The Labour MP follows former Conservative home secretary James Cleverly, the MP for Braintree, in formally opposing a decision made by his own party. Cleverly is a long-standing opponent of the use of RAF Wethersfield, an MoD base in his constituency, to house asylum seekers.

The Government announced last week that alongside the three new sites it was also expanding the capacity of the Wethersfield site and that it would now stay open indefinitely.

Elsewhere in the Barnham community, there were alternative views on the Government’s desire to use military sites to house larger numbers of asylum seekers while their claims are processed by the authorities.

The Home Office last week underlined that it was making the move to meet its pledge to stop using asylum hotels by the next election, announcing the closure of a further 20 hotels.

The number of people staying in such accommodation fell by 35 per cent in the year to the end of March, standing at 20,885 people. At the end of September 2023 it had stood at 56,018.

Cliff Waterman, the Labour leader of West Suffolk Council, said it was important for the views residents to be taken into consideration. He added: “I equally recognise that taking asylum seekers out of hotels and into more suitable accommodation while their applications are processed is the right policy and that using mothballed facilities, such as MoD properties, properly managed and with the right facilities, is an obvious thing to explore.”
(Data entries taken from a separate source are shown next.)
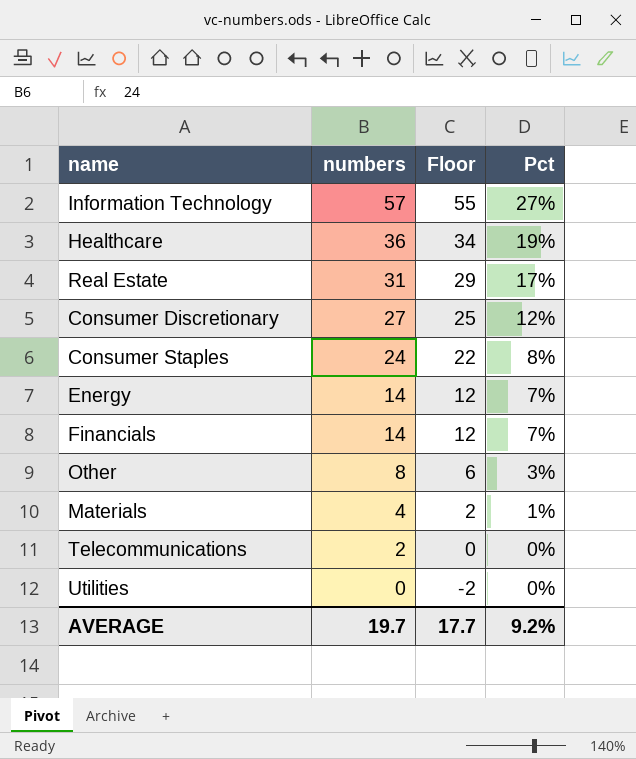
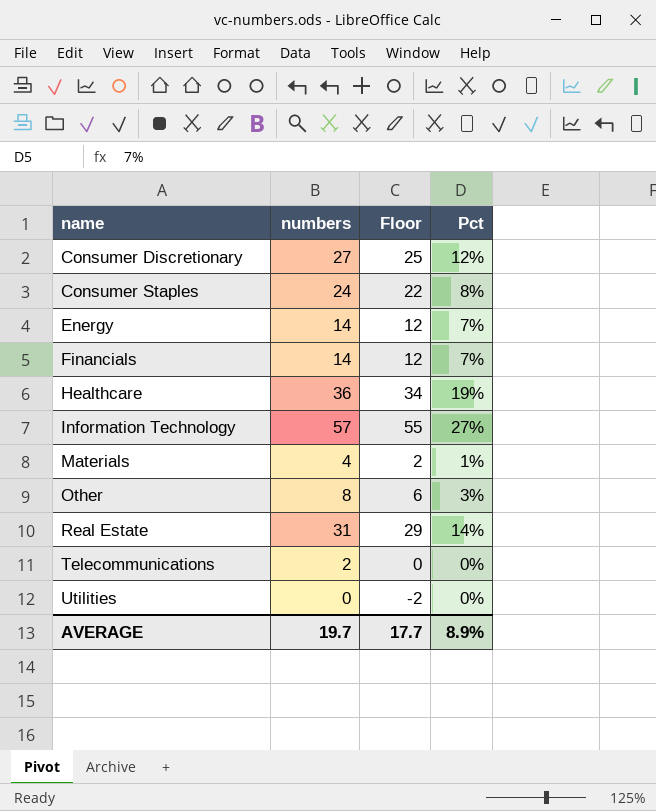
row order: numbers descending -> name ascending
Real Estate | Pct: 17% -> 14%
AVERAGE | Pct: 9.2% -> 8.9%

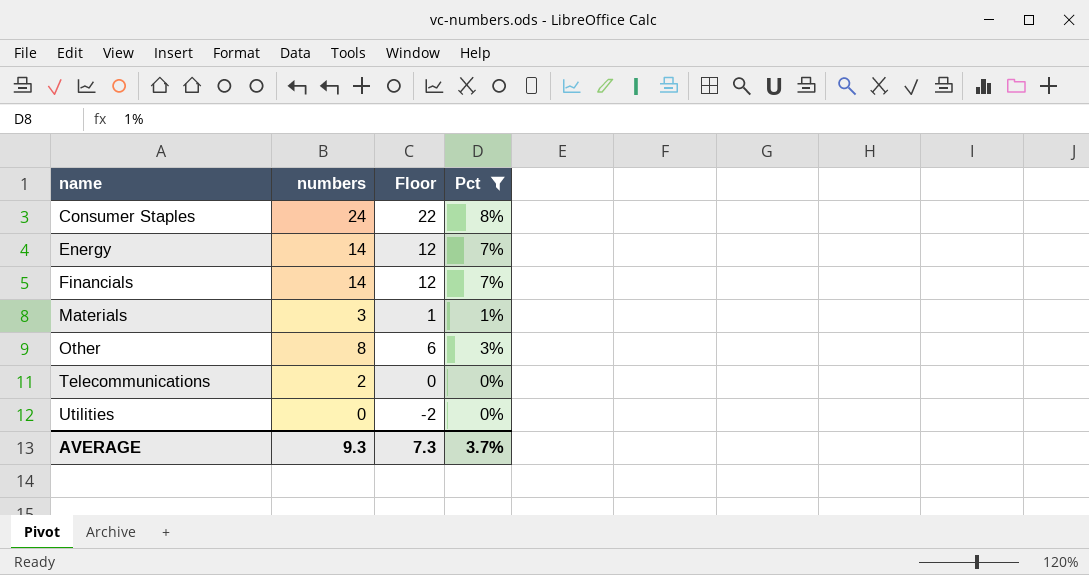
filter: none -> Pct <= 8%
Materials | numbers: 4 -> 3
Materials | Floor: 2 -> 1
AVERAGE | numbers: 19.7 -> 9.3
AVERAGE | Floor: 17.7 -> 7.3
AVERAGE | Pct: 8.9% -> 3.7%

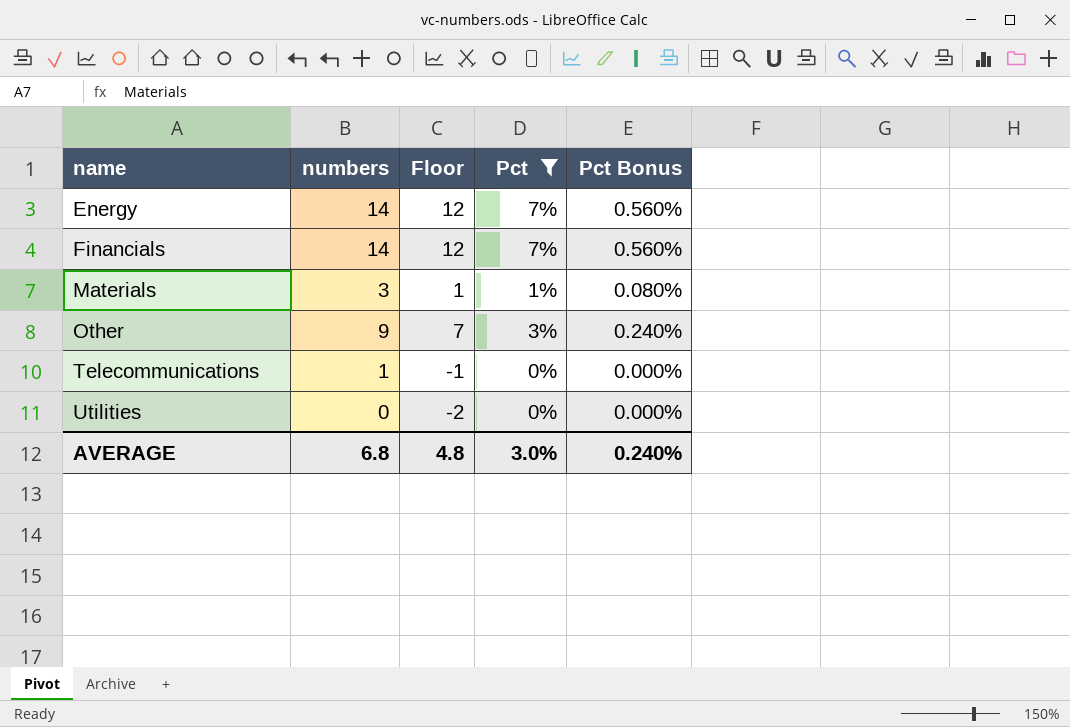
column Pct Bonus | formula: none -> [Pct] * 0.08
row Consumer Staples: 24 | 22 | 8% -> none
Other | numbers: 8 -> 9
Other | Floor: 6 -> 7
Telecommunications | numbers: 2 -> 1
Telecommunications | Floor: 0 -> -1
AVERAGE | numbers: 9.3 -> 6.8
AVERAGE | Floor: 7.3 -> 4.8
AVERAGE | Pct: 3.7% -> 3.0%

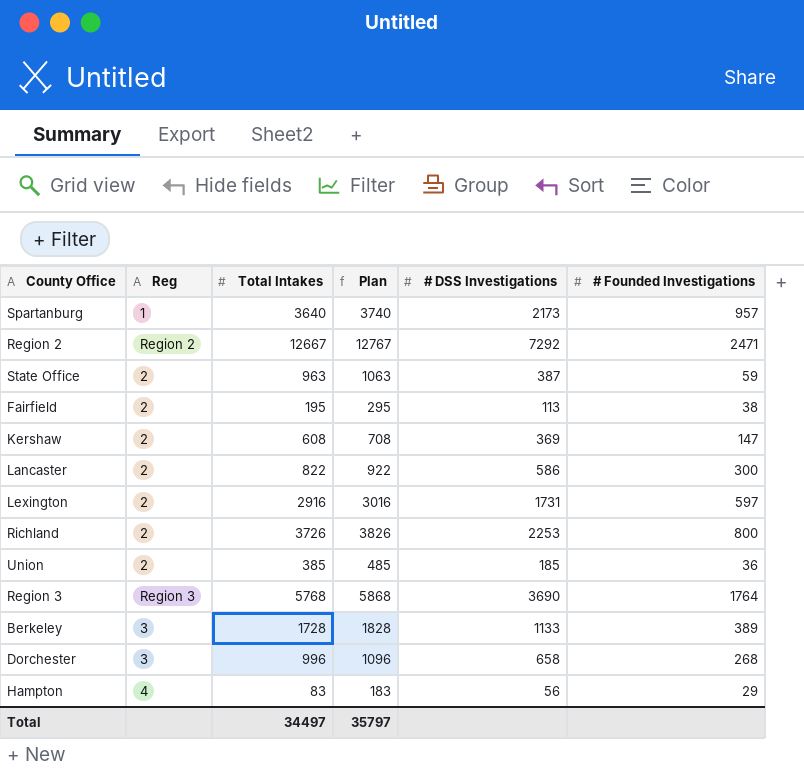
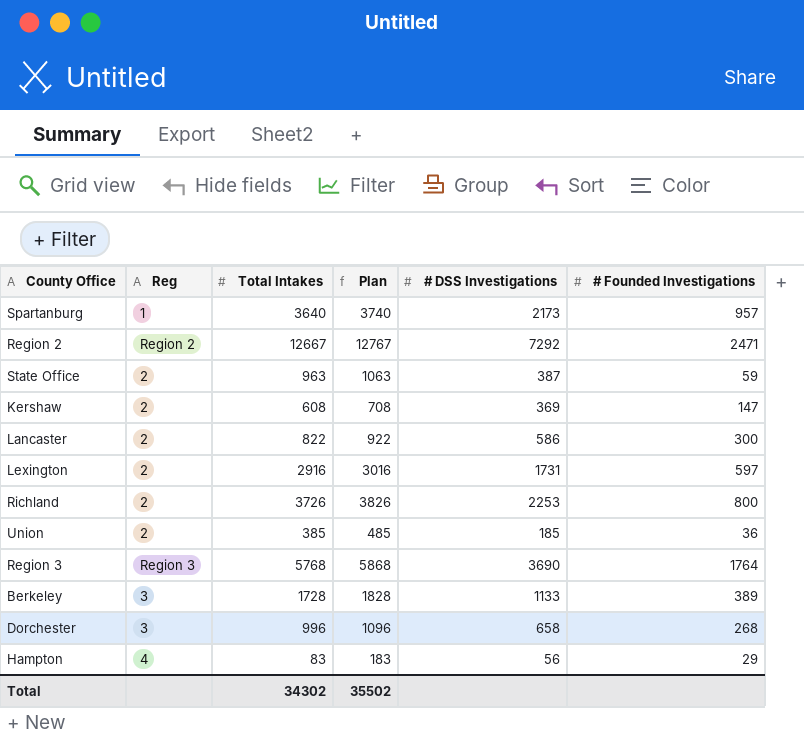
row Fairfield: 2 | 195 | 295 | 113 | 38 -> none
Total | Total Intakes: 34497 -> 34302
Total | Plan: 35797 -> 35502

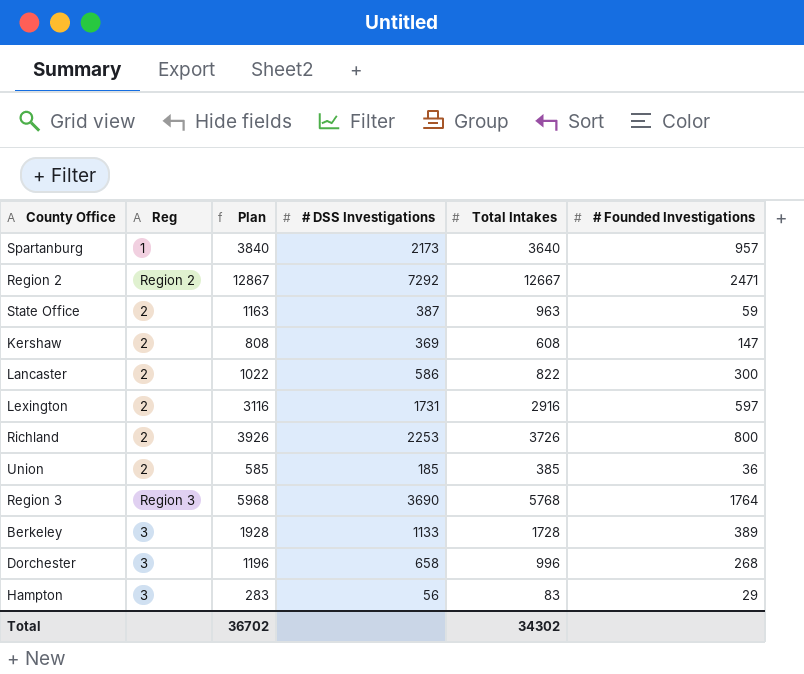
column Plan | formula: [Total Intakes] + 100 -> [Total Intakes] + 200
column Total Intakes | position: 3 -> 5
Hampton | Reg: 4 -> 3
Total | Plan: 35502 -> 36702

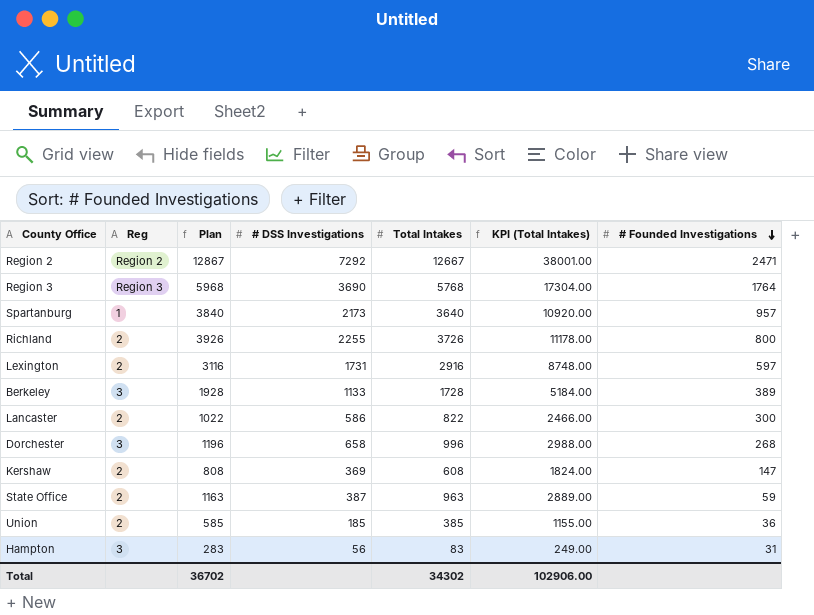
row order: none -> # Founded Investigations descending
column KPI (Total Intakes) | formula: none -> [Total Intakes] * 3
Richland | # DSS Investigations: 2253 -> 2255
Hampton | # Founded Investigations: 29 -> 31

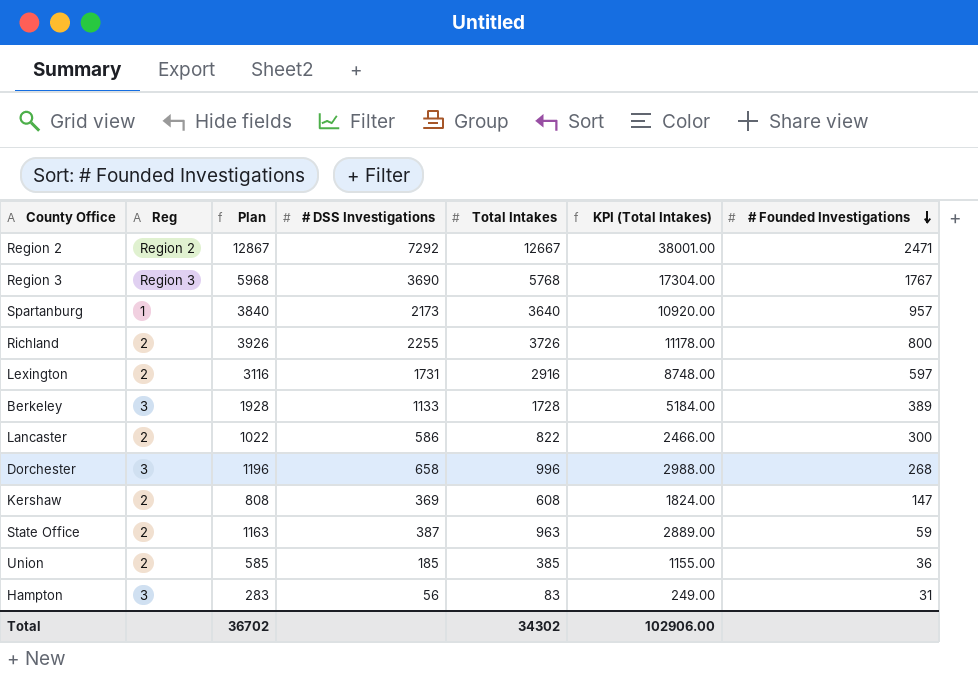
Region 3 | # Founded Investigations: 1764 -> 1767

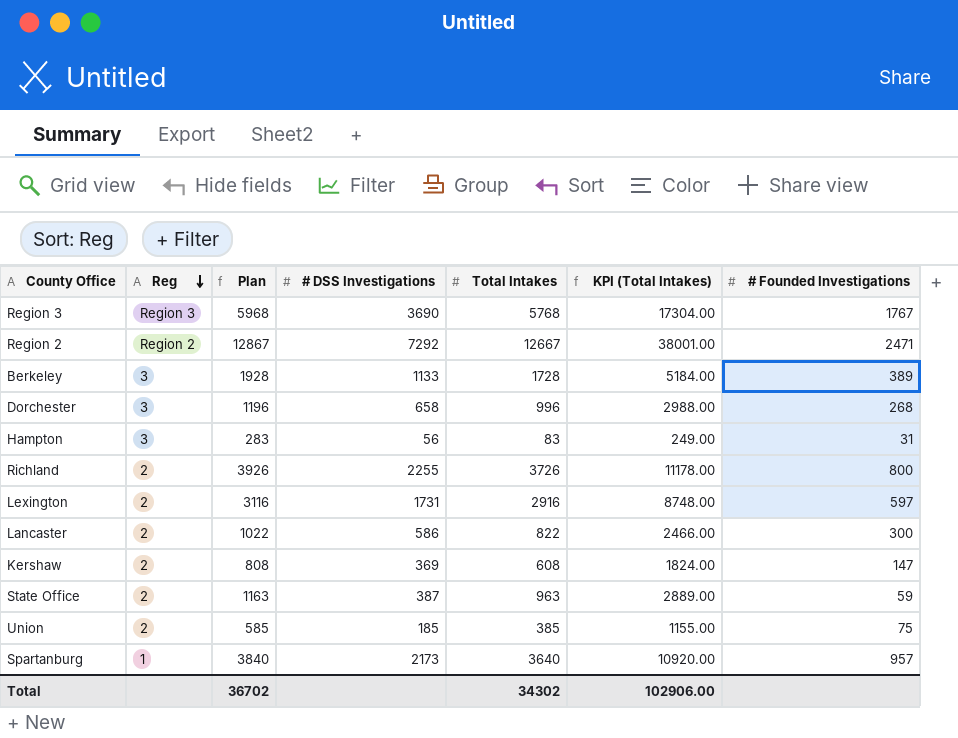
row order: # Founded Investigations descending -> Reg descending
Union | # Founded Investigations: 36 -> 75

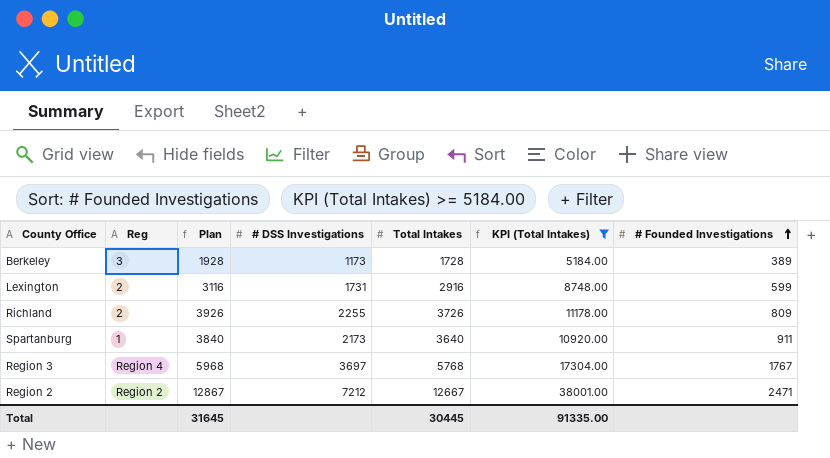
filter: none -> KPI (Total Intakes) >= 5184.00
row order: Reg descending -> # Founded Investigations ascending
Berkeley | # DSS Investigations: 1133 -> 1173
Lexington | # Founded Investigations: 597 -> 599
Richland | # Founded Investigations: 800 -> 809
Spartanburg | # Founded Investigations: 957 -> 911
Region 3 | Reg: Region 3 -> Region 4
Region 3 | # DSS Investigations: 3690 -> 3697
Region 2 | # DSS Investigations: 7292 -> 7212
Total | Plan: 36702 -> 31645
Total | Total Intakes: 34302 -> 30445
Total | KPI (Total Intakes): 102906.00 -> 91335.00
The Government has insisted that economies of scale will mean that running the military base accommodation will eventually be cheaper than asylum hotels, which currently cost about £170 per person per night. Between April 2025 to March 2025, the Government spent £2.1bn on hotel accommodation.

The choice of a former British Army barrack on the edge of this largely affluent Oxfordshire town is a perhaps less rural setting than the other two sites selected by the Home Office.

Nonetheless, representatives of the town, probably best known for its luxury brand outlet shopping centre which attracts seven million visitors a year, many of them foreign tourists, made similar arguments that the MoD site and its surroundings were not appropriate for a substantial influx of migrants.

Calum Miller, the Liberal Democrat MP for Bicester and Woodstock, accused ministers of having “no credible plan” for managing the site or maintaining social cohesion.

He told BBC Radio 4’s Today programme: “The question we are looking for the answer to is why the Government thinks it is possible to put 1,250 asylum seekers into a community when the nearest village numbers 370. I’ve literally no idea how the Government thinks that can be absorbed into the community.”

The local authority, Cherwell District Council, which will ultimately be asked to grant any planning approval needed for the site, complained that there had been “no engagement or consultation… in any capacity” over the plans.

Lesley McLean, the Lib Dem leader of the council, said: “It’s astounding to think that proposals of this scale are being brought forward by Government without communication with the local authority and affected communities.”

The Home Office said it was following through on a pledge last year to increase the number of ex-military sites used to house asylum seekers.